++++ Data for the task ++++
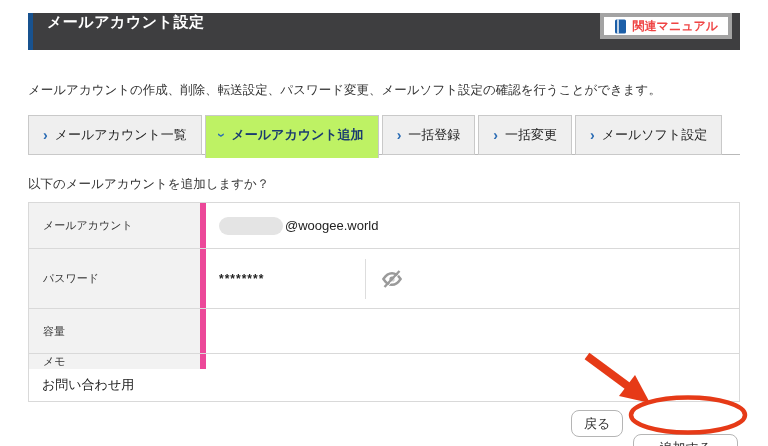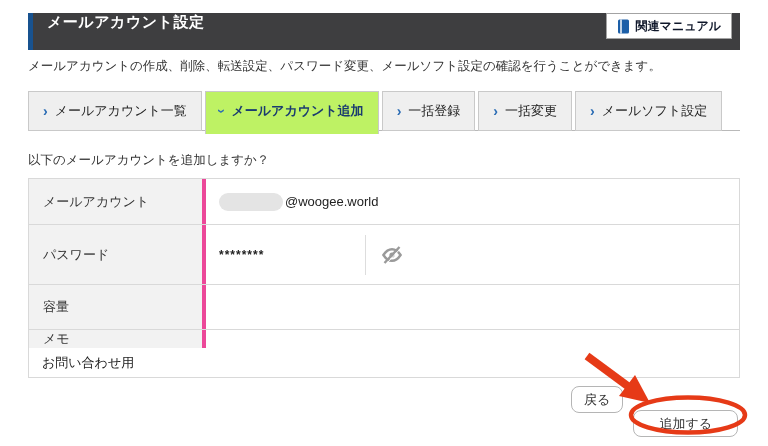"関連マニュアル" .manual-btn { border: 1px solid #a3a3a3 -> 4px solid #a3a3a3; color: #0f172a -> #ef4444 }
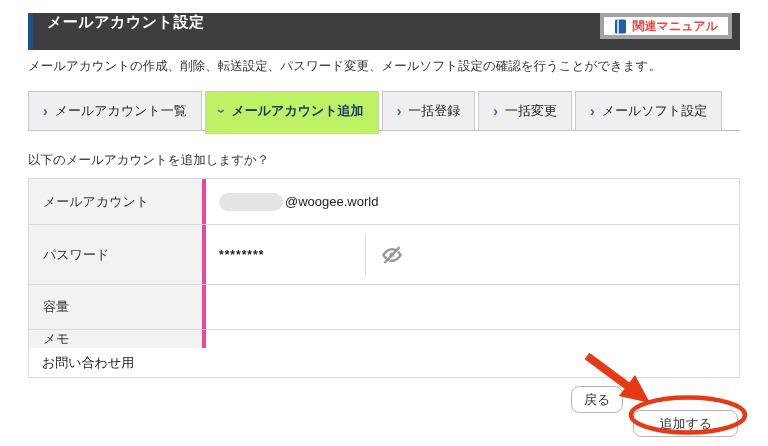"メールアカウントの作成、削除、転送設定、パスワード変更、メールソフト設定の確認を" .desc { margin-top: 8px -> 32px }
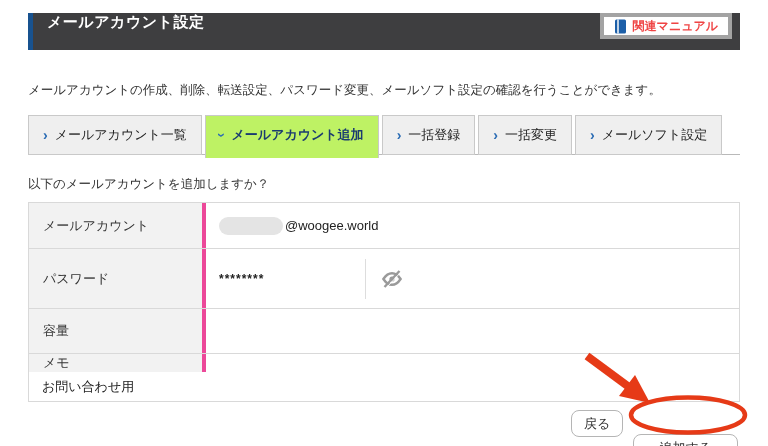"メールアカウント" .tlabel { border-right: 4px solid #ec4899 -> 6px solid #ec4899; font-size: 13px -> 11px }
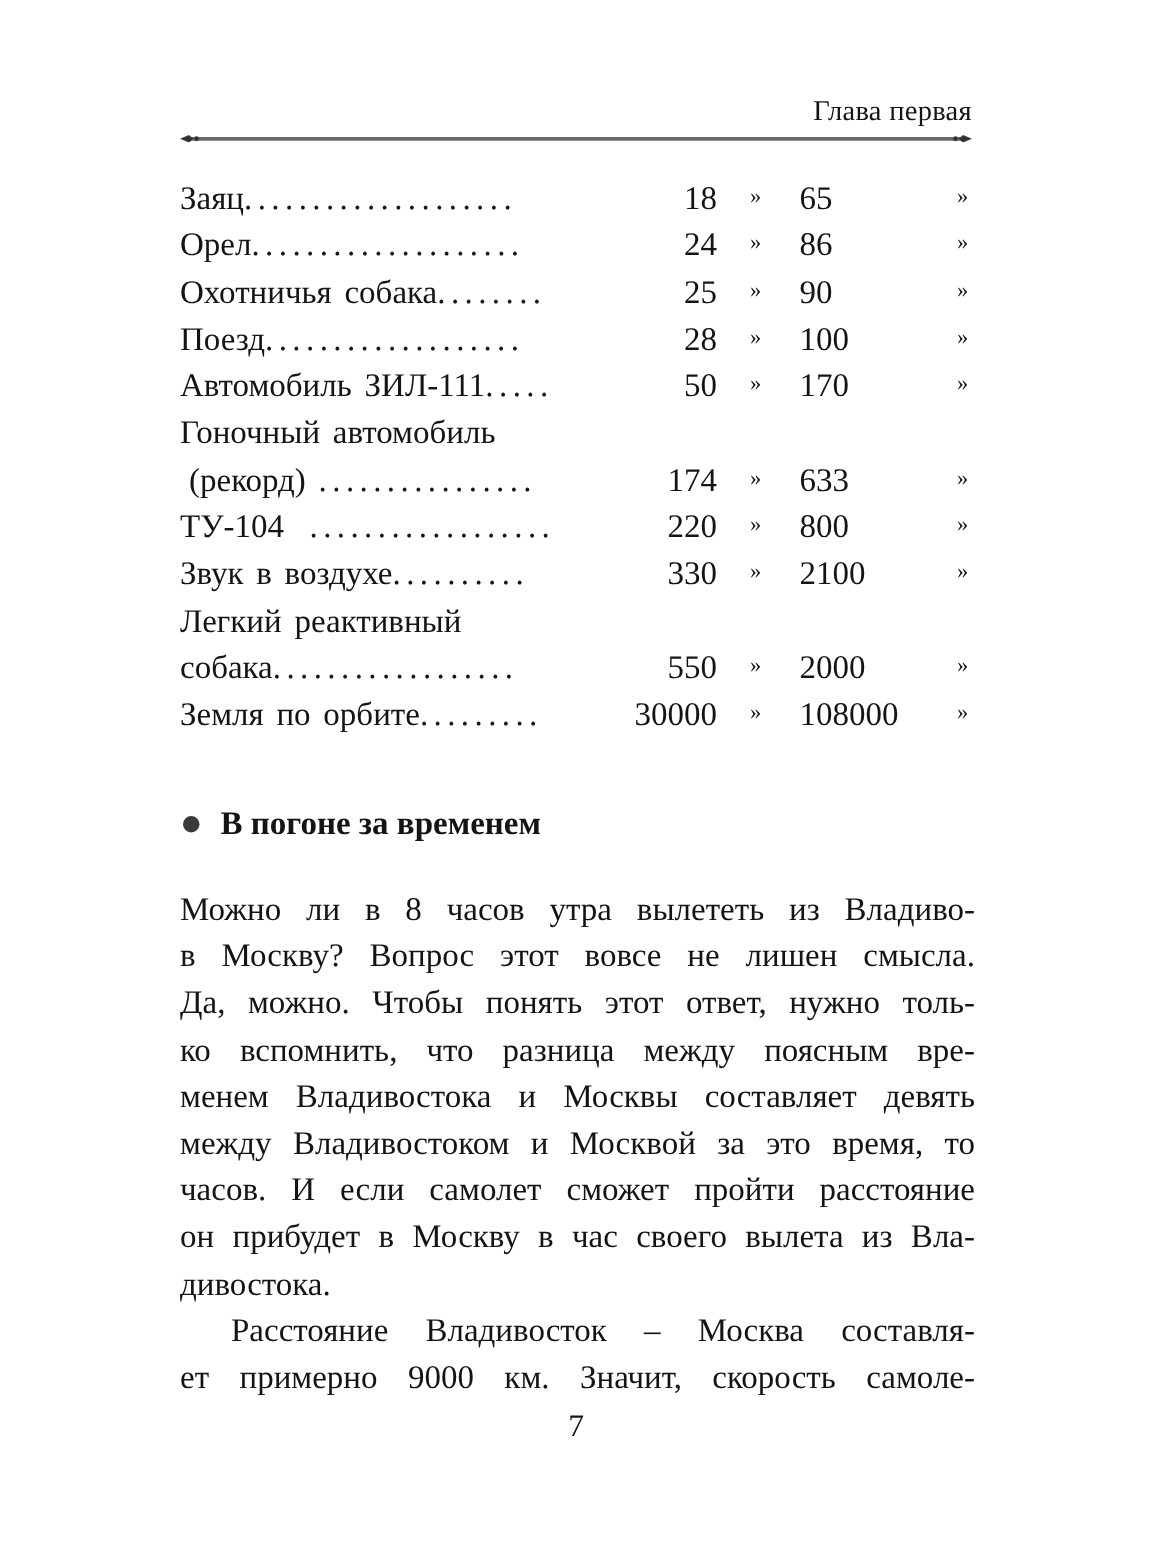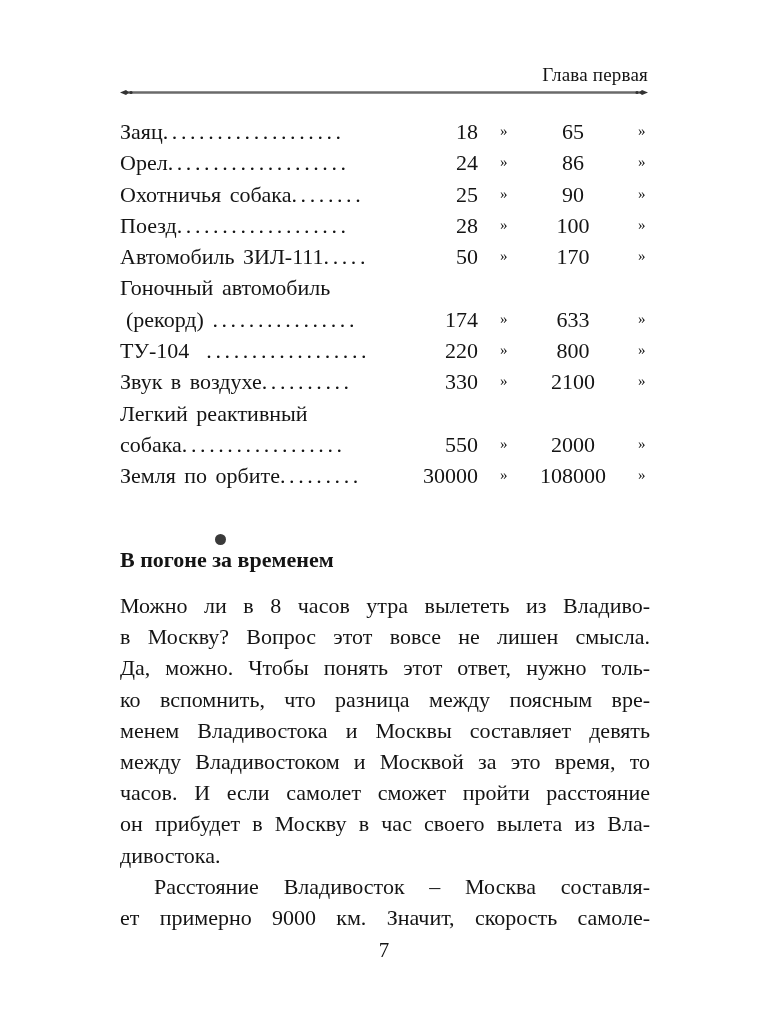"65" .trow .v2 { text-align: center -> left }
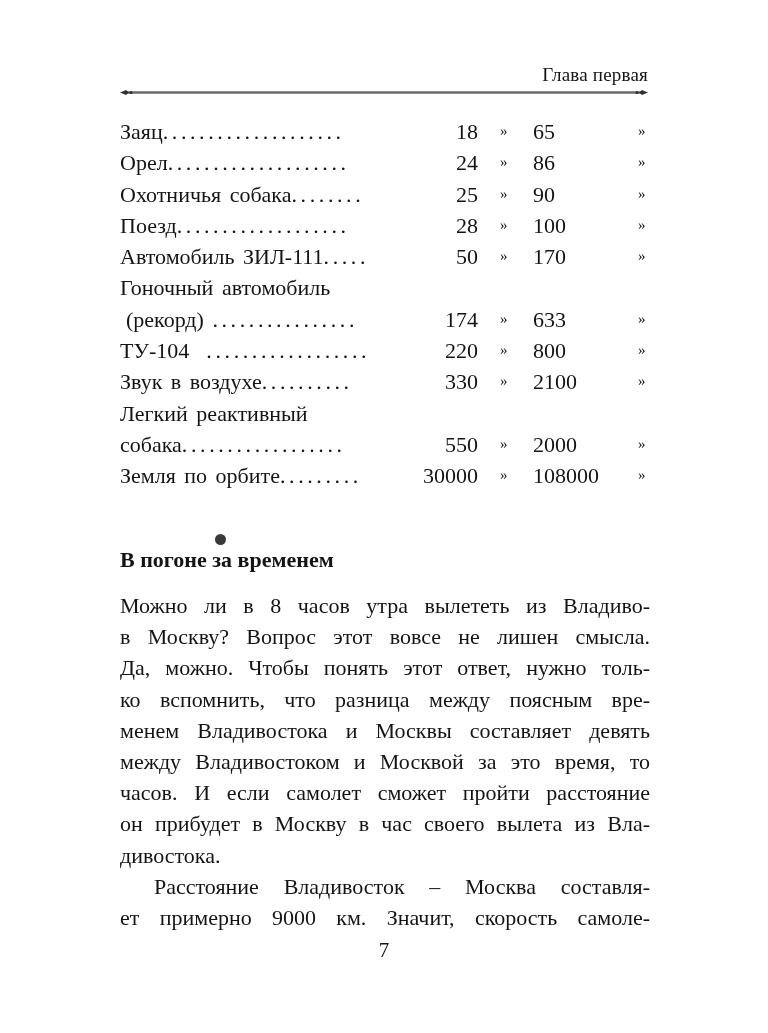"В погоне за временем" .section-heading { flex-direction: column -> none }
++++
* **What is expected**
Go through the listing above and retype it exactly, skipping every picture.

* **Answer section**
"関連マニュアル" .manual-btn { border: 1px solid #a3a3a3 -> 4px solid #a3a3a3; color: #0f172a -> #ef4444 }
"メールアカウントの作成、削除、転送設定、パスワード変更、メールソフト設定の確認を" .desc { margin-top: 8px -> 32px }
"メールアカウント" .tlabel { border-right: 4px solid #ec4899 -> 6px solid #ec4899; font-size: 13px -> 11px }
"65" .trow .v2 { text-align: center -> left }
"В погоне за временем" .section-heading { flex-direction: column -> none }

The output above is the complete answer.